In these tests we started with one database server guest and then added four more database server guests for a total of five guests. These five guests used all of the available physical memory. The number of workload driver users was adjusted to reach maximum throughput and the users were distributed evenly among the guests. The guests were scaled from five to ten. We strove to maintain maximum throughput while scaling the guests from five to ten.

Total throughput

Figure 1 shows the normalized transactional throughput from all guests when scaling the number of guests on z/VM® 5.2 into memory overcommitment.

Figure 1. Normalized transactional throughput for scaling the number of guests on z/VM 5.2
lm02

Observations

Figure 1 shows the effect of memory overcommitment on the throughput. With five guests, all memory is in use. The addition of just one more guest caused a decrease in throughput of more than 50%. Adding further guests leads to a more moderate degradation.

CPU utilization

Figure 2 shows the CPU utilization of each guest and the total CPU utilization for the z/VM LPAR for the ten CPUs assigned.

Figure 2. Total CPU utilization per number of guests
lm03

Observations

Figure 2 shows the effects of memory overcommitment on CPU utilization. At five guests we were able to achieve more than 900% utilization of the ten total CPUs and the z/VM overhead was small. As more guests were added, the total CPU utilization used by the guests decreased significantly and z/VM overhead increased.

Page location

Figure 3 shows the location of page frames associated with guests. The values are a sum of the location of the page frames for each individual guest.

Figure 3. Page location - guest scaling on z/VM 5.2
lm04

Observations

Figure 3 shows the location of pages for the guests as the number of guests is scaled from five to ten. The most interesting curve is the utilization of the paging space on DASD. There is a steep increase as the number of guests is increased and at ten guests, there are as many pages on DASD as in memory.

Page movement

Figure 4 shows the relation of the memory overcommitment on the page movement rate to the various destinations.

Figure 4. Page movement - guest scaling on z/VM 5.2
lm05

Observations

As guests are scaled from five to ten, the page movement rates from main storage to XSTOR and from XSTOR to DASD increase. The maximum page movement rate was observed at nine guests and at ten guests the movement rate had decreased. This decrease corresponds with the decrease in CPU utilization that was observed at ten guests. The highest traffic is seen in the direction from main storage to expanded storage, closely followed by the direction from expanded storage to DASD.

Conclusion

Six guests and a memory overcommitment of only 35% resulted in a throughput reduction of 48%. At six guests, after the initial affects of page movement to DASD, the addition of additional guests has a lower impact on throughput.
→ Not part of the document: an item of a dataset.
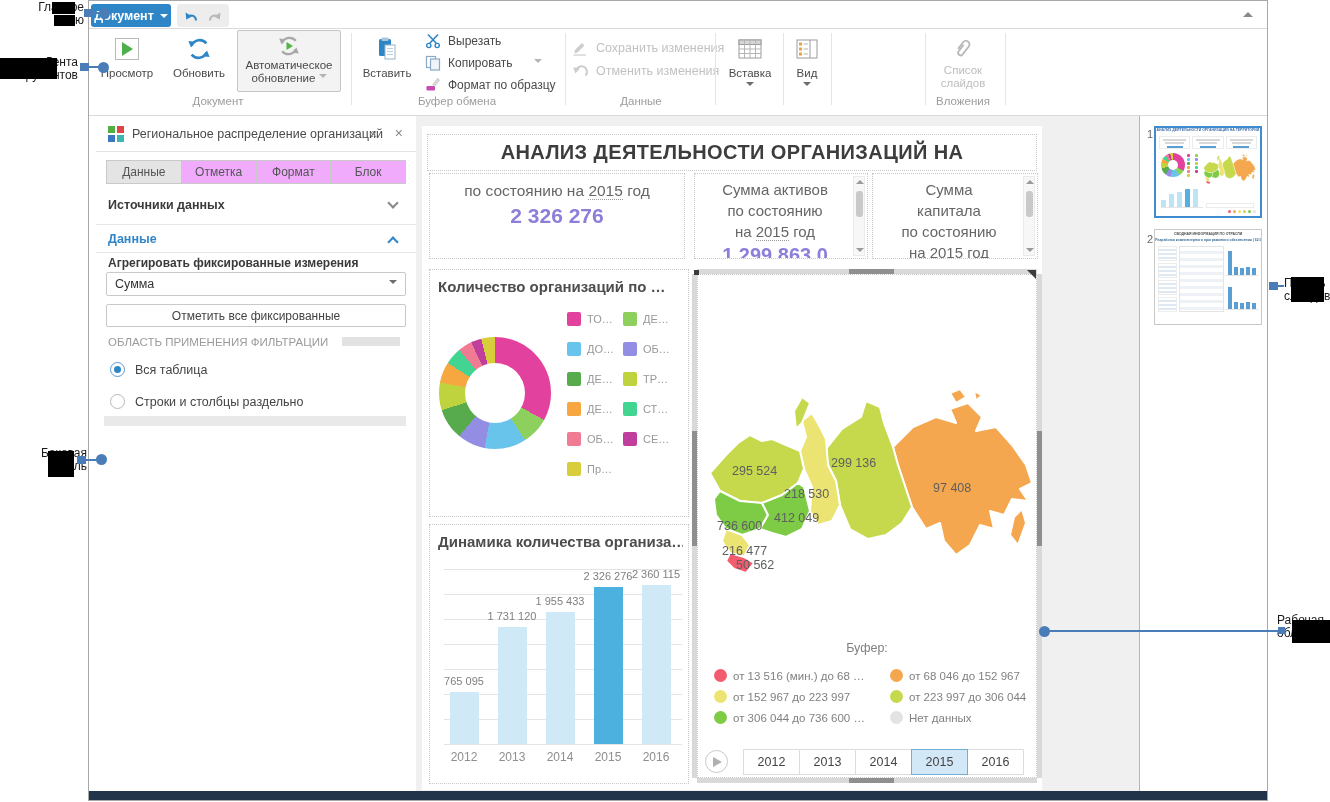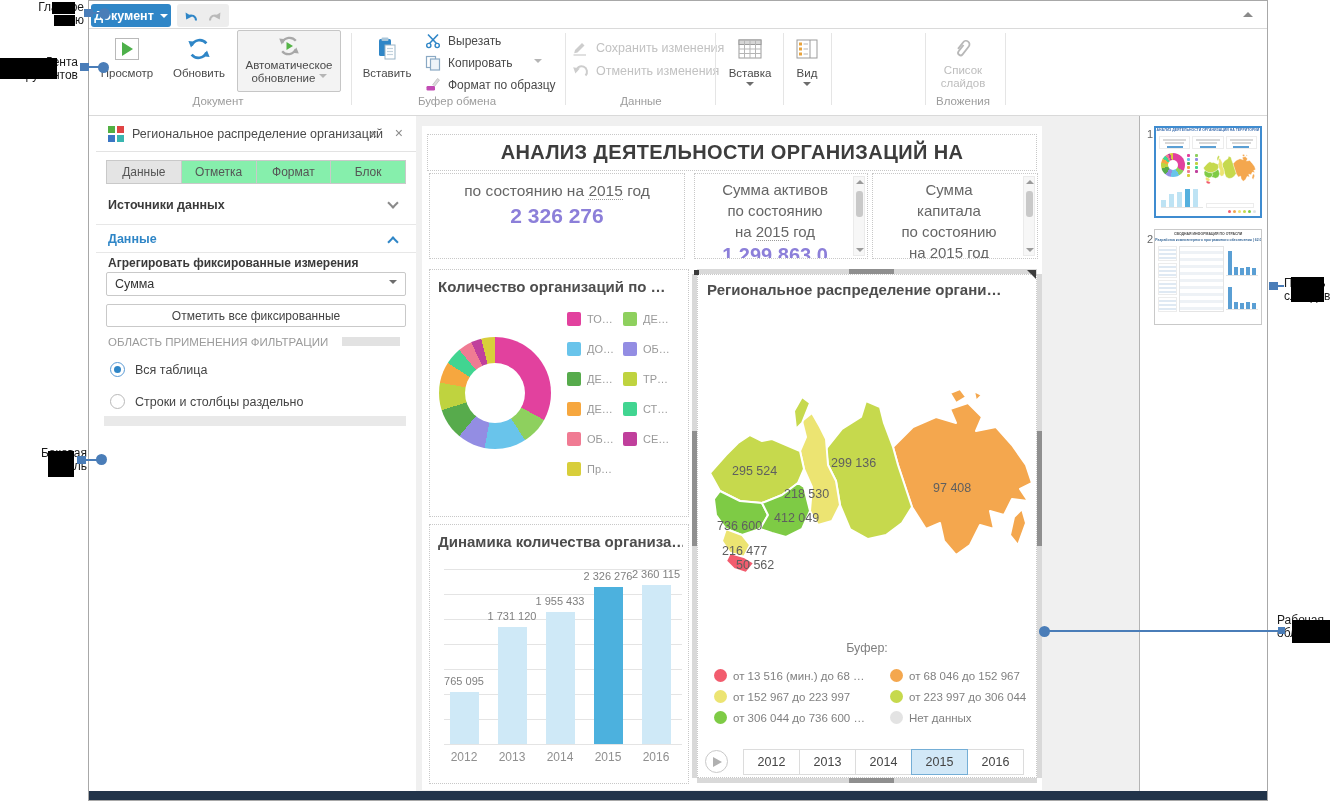"Отметка" .sb-tab { background: #86efac -> #f0abfc }
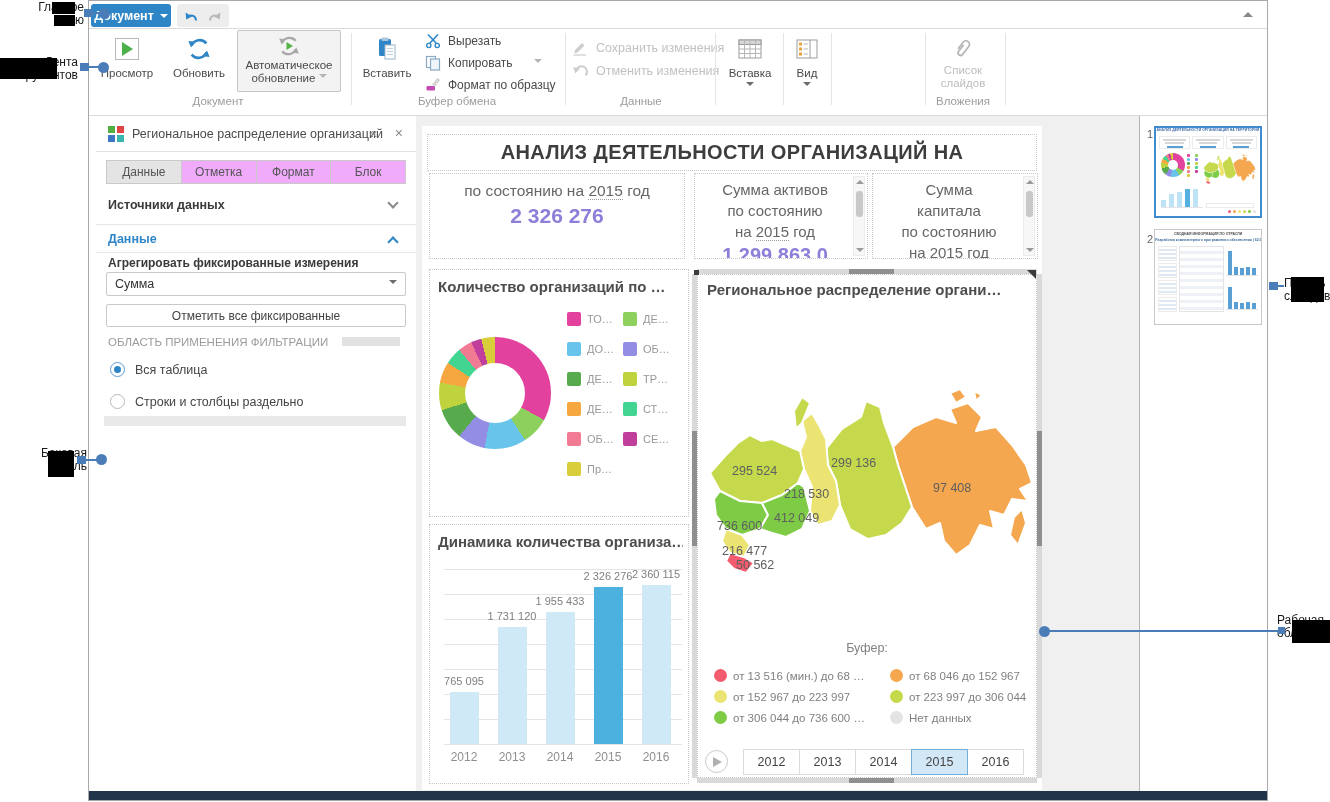"Региональное распределение органи…" div.chart-title { html: <div>Региональное распределение органи…</div> -> none }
The total system memory of 80 GB (20,971,520 pages) is overcommitted as follow:

Table 1. Overcommitted system memory - z/VM 5.2
Number of Guests Pages Not in Memory (= paged out) Real Overcommit (pages used: memory) - 1 Planned Overcommit (virtual : physical) - 1 Throughput % From Baseline
XSTOR DASD % % %
5 267907 0 1 0 baseline
6 1034590 6280409 35 20 52
7 1032323 13128704 68 40 47
8 1039500 18219008 92 60 41
9 1038750 20236288 101 80 38
10 1045785 20754432 104 100 31

Interestingly, z/VM has more pages in use than it should have, based on the planned overcommitment. This happens because, in some cases, z/VM has pages in memory as well as in page space to avoid bouncing pages.

At six guests the throughput has decreased to 52% of the five guests' value. With the addition of more guests, throughput declines at a linear rate and at ten guests has decreased to 31%. As guests were added, z/VM overhead also increased and we were not able to achieve higher percentages of total CPU utilization.

Looking at the movement rates, it shows that, at most, the pages were moved to DASD via XSTOR, and that the movement rate back to main storage is very low, indicating that z/VM had moved the right pages.